Выразительным жестом Василий успокоил приятеля, дав ему понять, что это дело он уладит сам.

Дядя Костя, старик лет шестидесяти, выполнявший на стадионе функции завхоза, сторожа, садовника, билетера, подравнивал штрафную площадку. Вася молча принялся помогать ему, потом заметил, будто невзначай:

— Котька за водой в баке наблюдает.

Старик внимательно взглянул на Ваську и неодобрительно покачал головой.

— Ой, высекут вас шомполами!

Васька достал из-за пазухи уже распечатанную пачку сигарет и с особой корректностью протянул дяде Косте. Тот сразу же сменил гнев на милость. В это время послышался автомобильный гудок. К раздевалке подкатил автобус. Из него высыпали футболисты «Люфтваффе». Среди них Василий успел заметить тренера команды «Рух» — Глобу.

Высокий и нескладный, с лысиной, блестевшей, как биллиардный шар, он шагал рядом с судьей предстоящего матча и что-то горячо говорил. Василий продолжал трамбовать штрафную площадку, словно не замечая прибытия команды, а дядя Костя поспешил в раздевалку.
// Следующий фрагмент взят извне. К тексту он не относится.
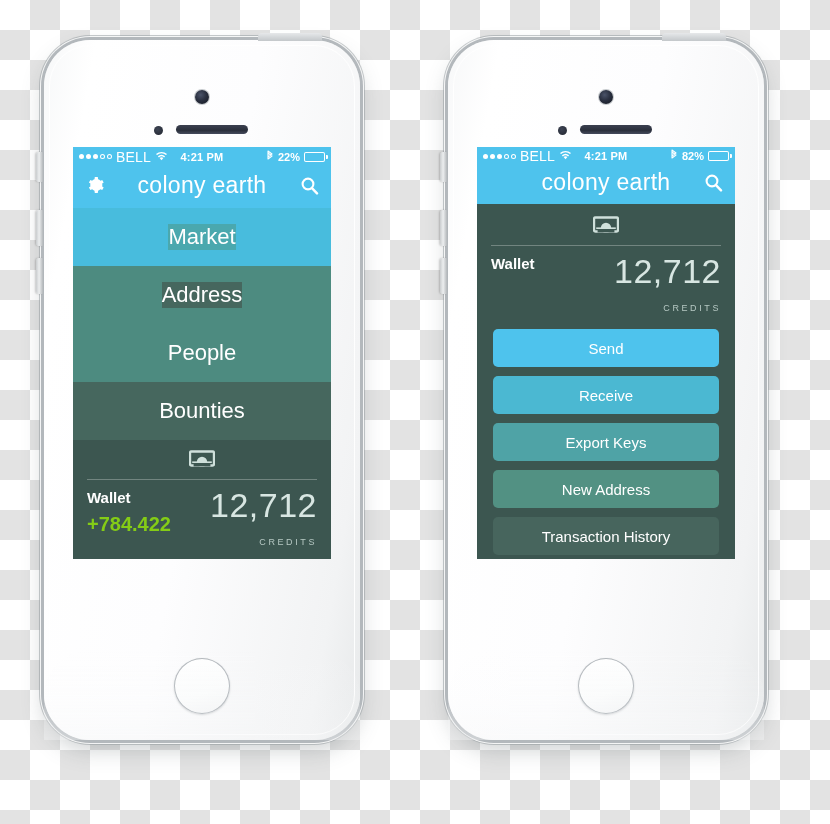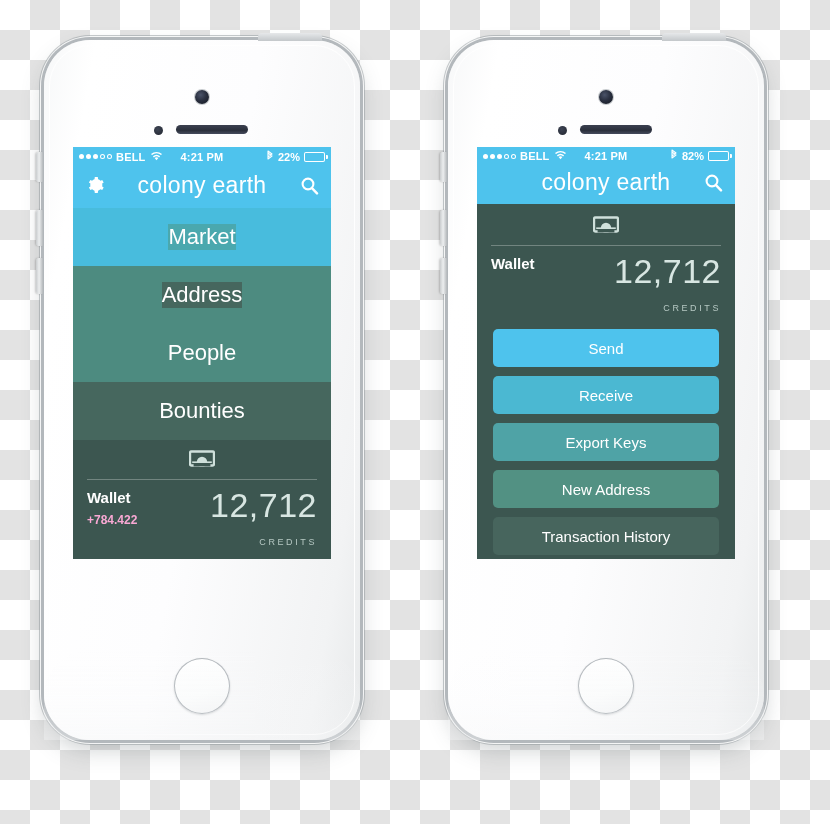--- a/index.html
+++ b/index.html
@@ -117,21 +117,21 @@
     font-size: 11px;
     padding: 0 6px;
     box-sizing:border-box;
   }
   .sb-left{ display:flex; align-items:center; gap:4px; flex:1;}
   .sb-mid { font-weight:700; letter-spacing:0.2px;}
   .sb-right{ display:flex; align-items:center; gap:4px; flex:1; justify-content:flex-end;}
   .dots{ display:flex; gap:2px; align-items:center;}
   .dot{ width:5px; height:5px; border-radius:50%; background:#fff;}
   .dot.off{ background:transparent; box-shadow: inset 0 0 0 1px #fff;}
-  .carrier{ font-weight:700; font-size:11px; letter-spacing:0.2px;}
+  .carrier{ font-weight:400; font-size:14px; letter-spacing:0.2px;}
   .pct{ font-weight:700; font-size:11px;}
   .batt{
     width:21px; height:10px; border-radius:2px;
     box-shadow: inset 0 0 0 1px #fff;
     position:relative; padding:1.5px; box-sizing:border-box;
   }
   .batt:after{
     content:""; position:absolute; right:-3px; top:3px;
     width:2px; height:4px; border-radius:0 1px 1px 0; background:#fff;
   }
@@ -173,21 +173,21 @@
   .wallet-panel{
     background:#3c5650;
     padding: 8px 14px 12px 14px;
     flex:1;
   }
   .wallet-icon-row{ display:flex; justify-content:center; padding: 2px 0 8px 0;}
   .wallet-rule{ height:1px; background:rgba(255,255,255,0.28); margin-bottom:9px;}
   .wallet-body{ display:flex; align-items:flex-start;}
   .wallet-left{ flex:1; }
   .wallet-label{ color:#ffffff; font-weight:700; font-size:15px; line-height:1.15;}
-  .wallet-delta{ color:#f9a8d4; font-weight:700; font-size:12px; margin-top:7px;}
+  .wallet-delta{ color:#84cc16; font-weight:700; font-size:20px; margin-top:7px;}
   .wallet-right{ text-align:right; }
   .wallet-amount{
     color:#d8e6e2; font-size:34px; font-weight:300; line-height:0.95; letter-spacing:0.5px;
   }
   .wallet-credits{
     color:#b6c8c3; font-size:9px; letter-spacing:2.6px; margin-top:16px;
   }
 
   
   .screen-inner{ display:flex; flex-direction:column; height:100%;}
Не случайно немцы решили назначить судью из «местных». Еще раз они демонстрировали этим свою полнейшую уверенность в победе. Кроме того, этим оккупанты предупреждали всякие сомнения в объективности судейства. Впрочем, как говорит пословица, шила в мешке не утаишь: кое-кому из киевлян уже было известно, что судья — один из организаторов националистических команд «Рух» и «Сич» — прибыл в Киев из Львова, где вполне успешно совмещал занятия спортом со службой в полиции.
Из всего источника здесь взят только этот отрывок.